#### Data in this exercise

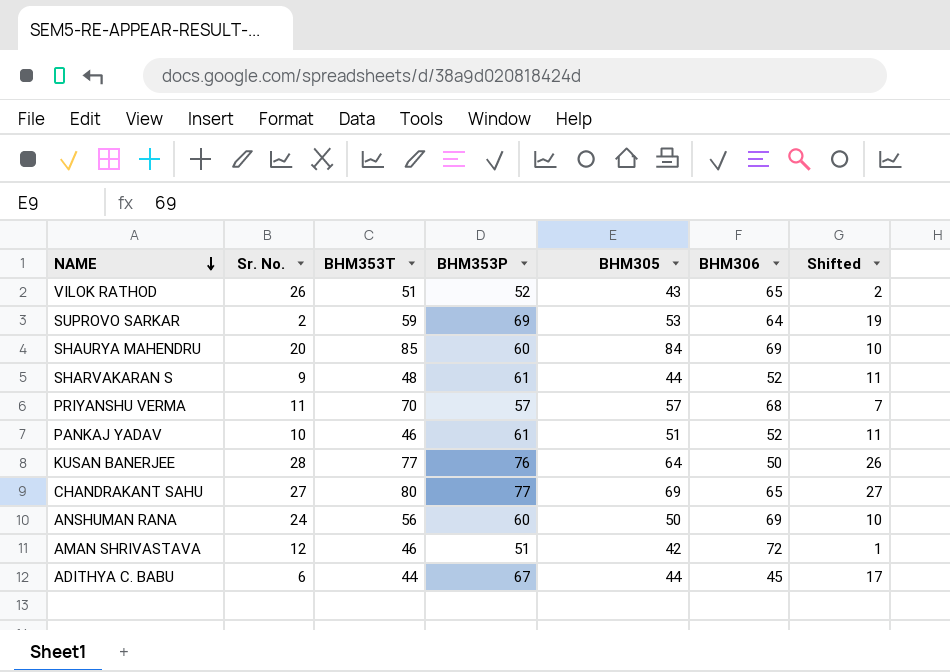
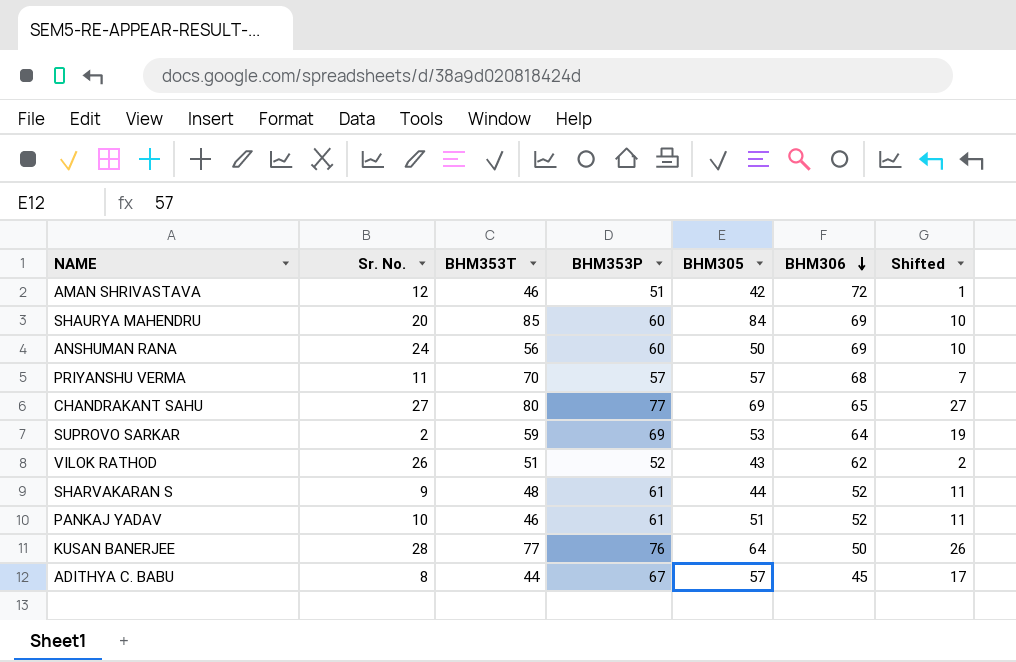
row order: NAME descending -> BHM306 descending
VILOK RATHOD | BHM306: 65 -> 62
ADITHYA C. BABU | Sr. No.: 6 -> 8
ADITHYA C. BABU | BHM305: 44 -> 57

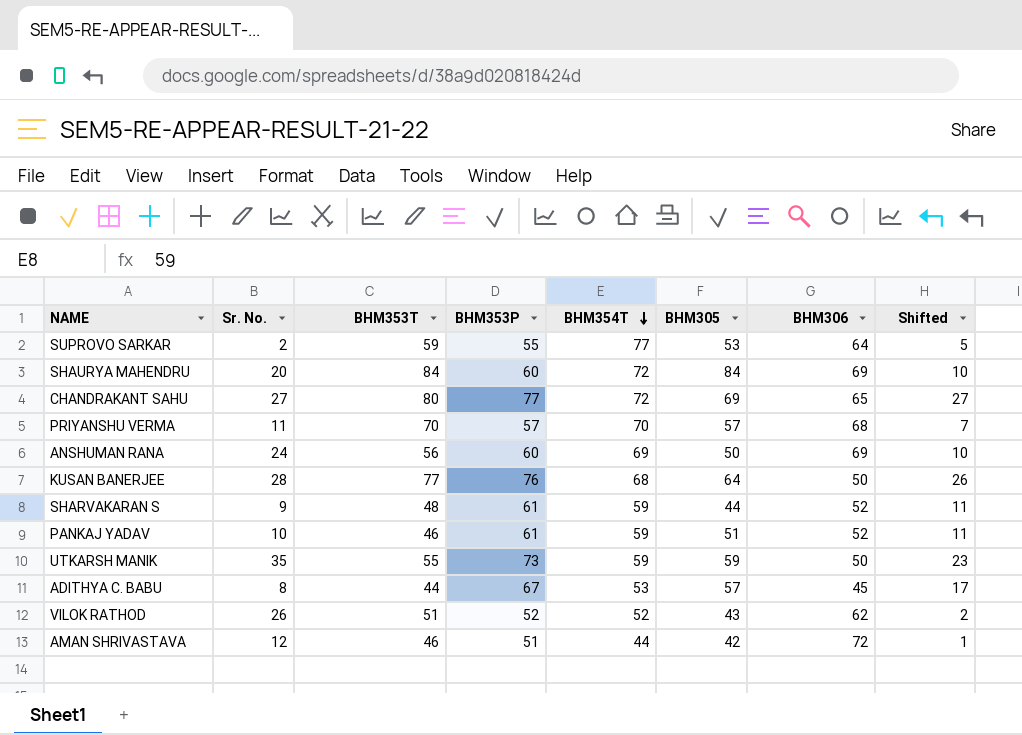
row order: BHM306 descending -> BHM354T descending
column BHM354T | position: none -> 5
SUPROVO SARKAR | BHM353P: 69 -> 55
SUPROVO SARKAR | Shifted: 19 -> 5
SHAURYA MAHENDRU | BHM353T: 85 -> 84
row UTKARSH MANIK: none -> 35 | 55 | 73 | 59 | 59 | 50 | 23

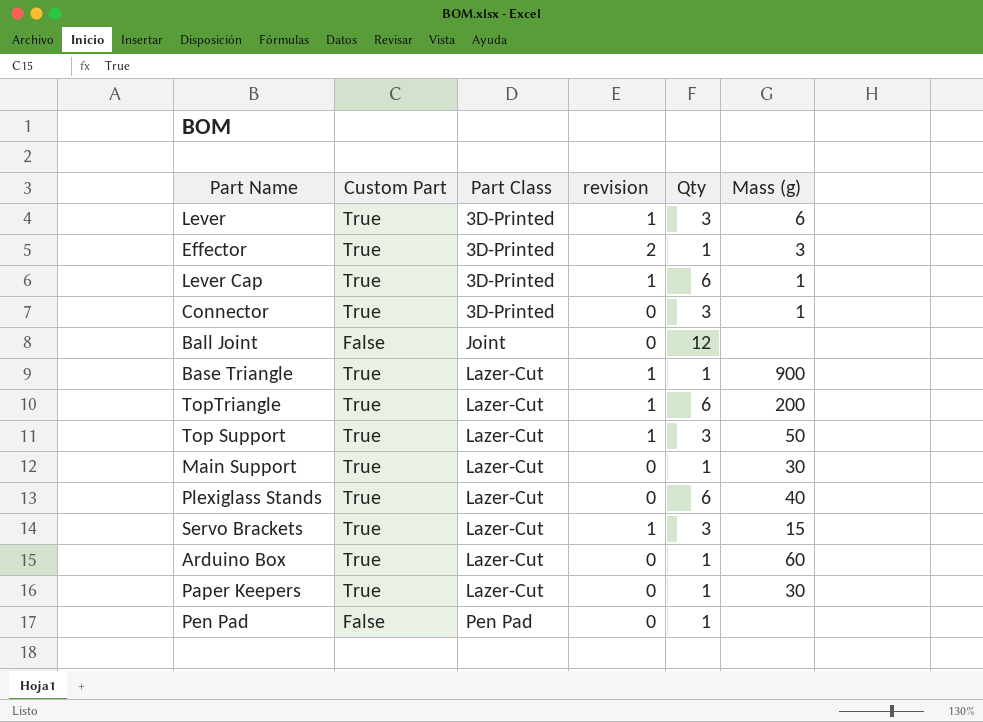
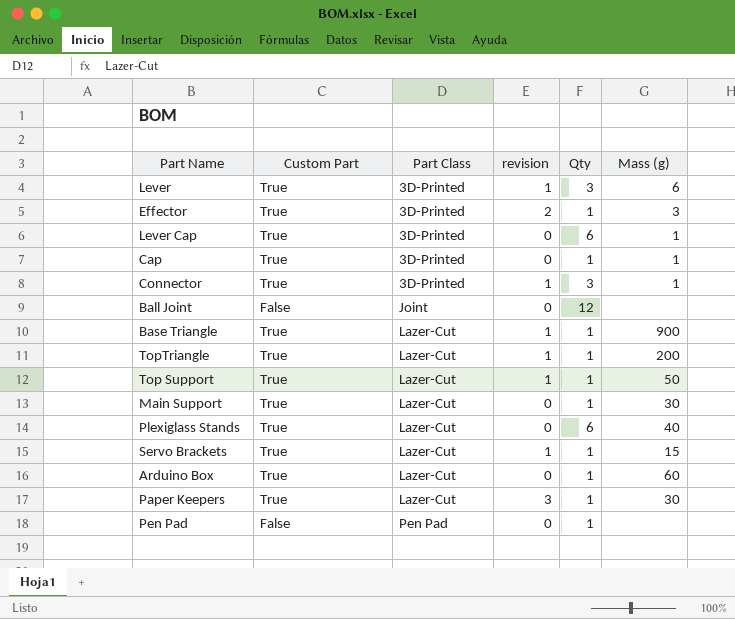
Lever Cap | revision: 1 -> 0
row Cap: none -> True | 3D-Printed | 0 | 1 | 1
Connector | revision: 0 -> 1
TopTriangle | Qty: 6 -> 1
Top Support | Qty: 3 -> 1
Servo Brackets | Qty: 3 -> 1
Paper Keepers | revision: 0 -> 3

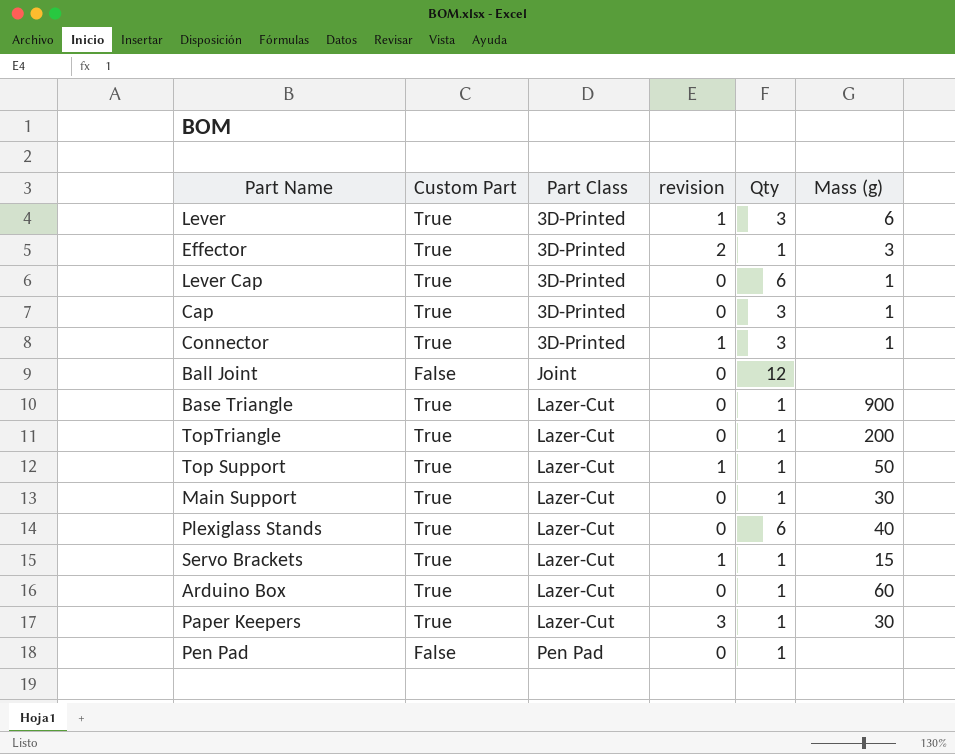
Cap | Qty: 1 -> 3
Base Triangle | revision: 1 -> 0
TopTriangle | revision: 1 -> 0

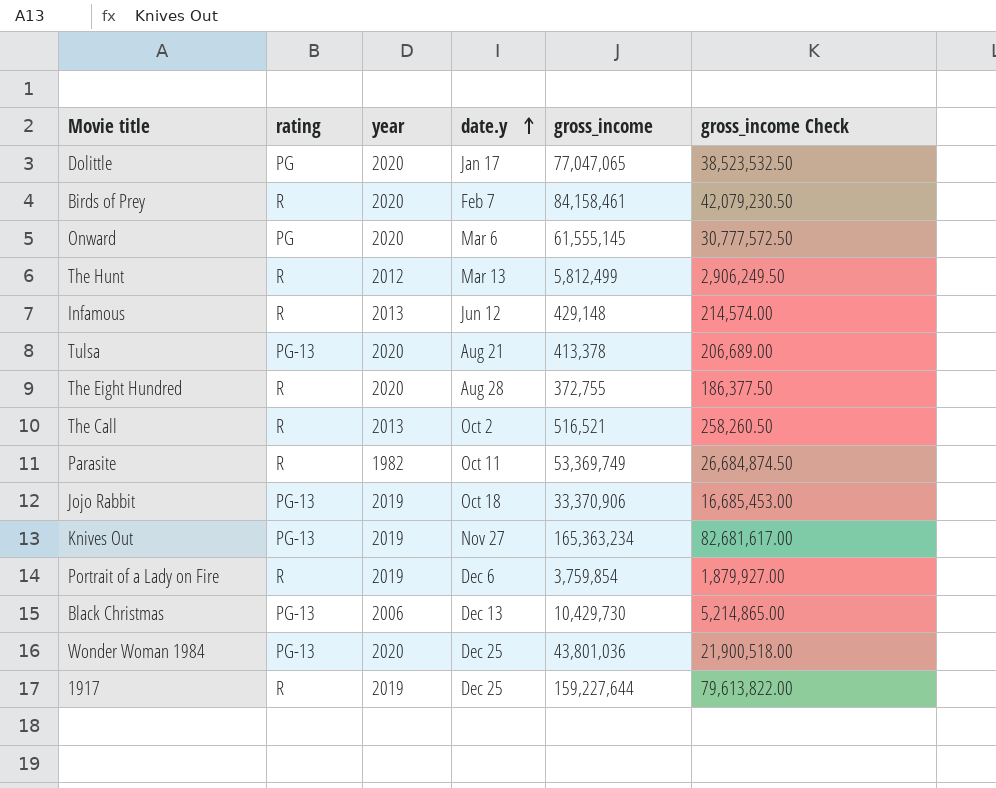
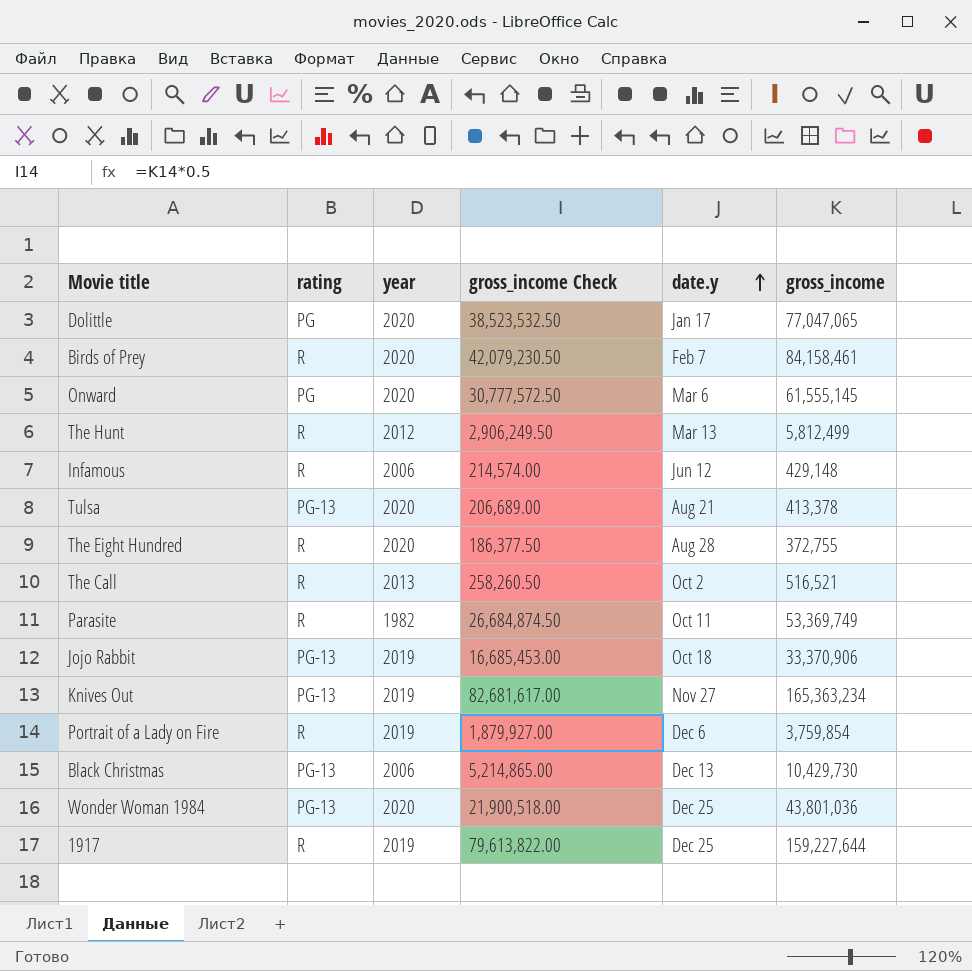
column gross_income Check | position: 6 -> 4
Infamous | year: 2013 -> 2006

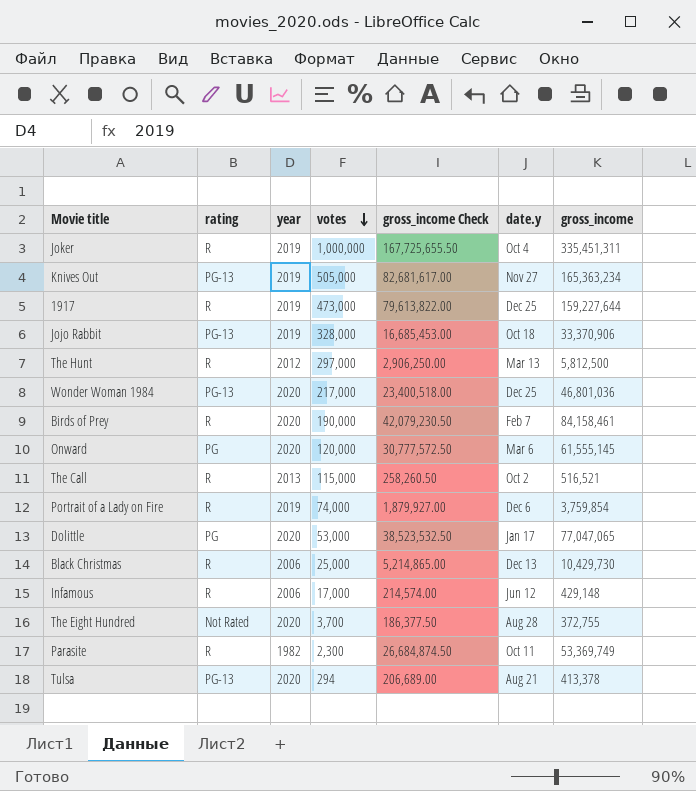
row order: date.y ascending -> votes descending
column votes | position: none -> 4
row Joker: none -> R | 2019 | 1,000,000 | 167,725,655.50 | Oct 4 | 335,451,311
The Hunt | gross_income Check: 2,906,249.50 -> 2,906,250.00
The Hunt | gross_income: 5,812,499 -> 5,812,500
Wonder Woman 1984 | gross_income Check: 21,900,518.00 -> 23,400,518.00
Wonder Woman 1984 | gross_income: 43,801,036 -> 46,801,036
Black Christmas | rating: PG-13 -> R
The Eight Hundred | rating: R -> Not Rated

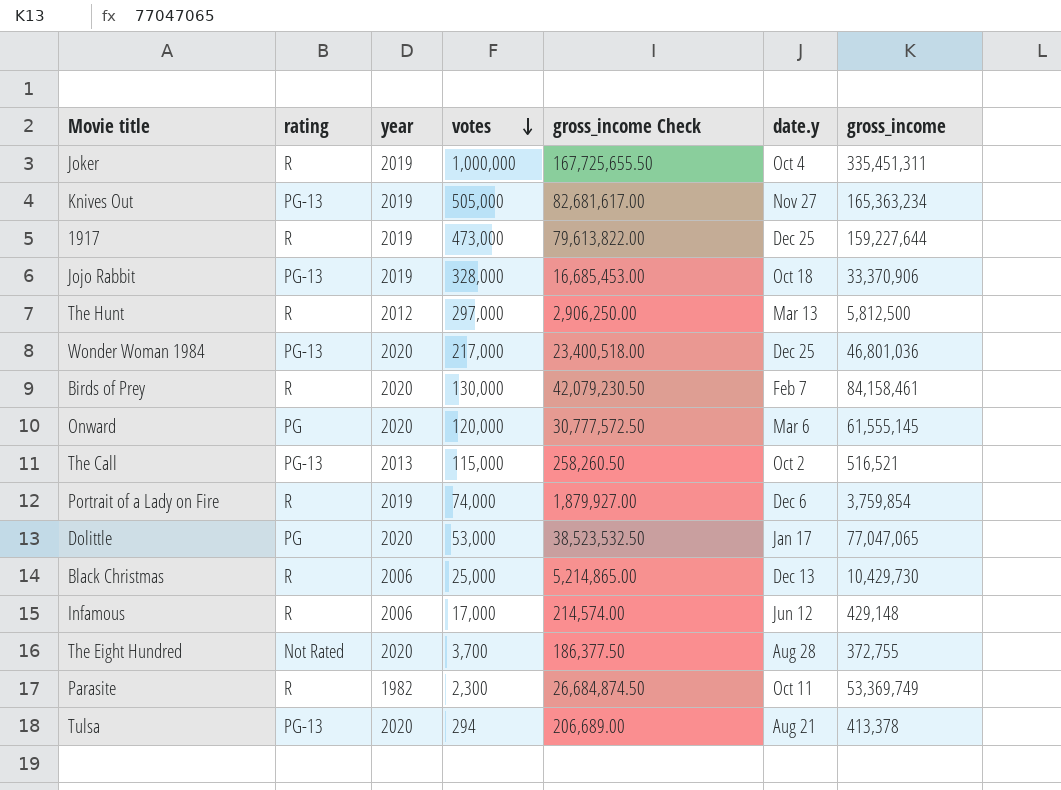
Birds of Prey | votes: 190,000 -> 130,000
The Call | rating: R -> PG-13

########

▶ _Exercise details_: Although pictures appear among the records above, write out exactly only the lines from the one that has "ADITHYA C. BABU | BHM305: 44 -> 57" through the one that has "row Cap: none", and leave the pictures out.

▶ _Response area_:
ADITHYA C. BABU | BHM305: 44 -> 57

row order: BHM306 descending -> BHM354T descending
column BHM354T | position: none -> 5
SUPROVO SARKAR | BHM353P: 69 -> 55
SUPROVO SARKAR | Shifted: 19 -> 5
SHAURYA MAHENDRU | BHM353T: 85 -> 84
row UTKARSH MANIK: none -> 35 | 55 | 73 | 59 | 59 | 50 | 23

Lever Cap | revision: 1 -> 0
row Cap: none -> True | 3D-Printed | 0 | 1 | 1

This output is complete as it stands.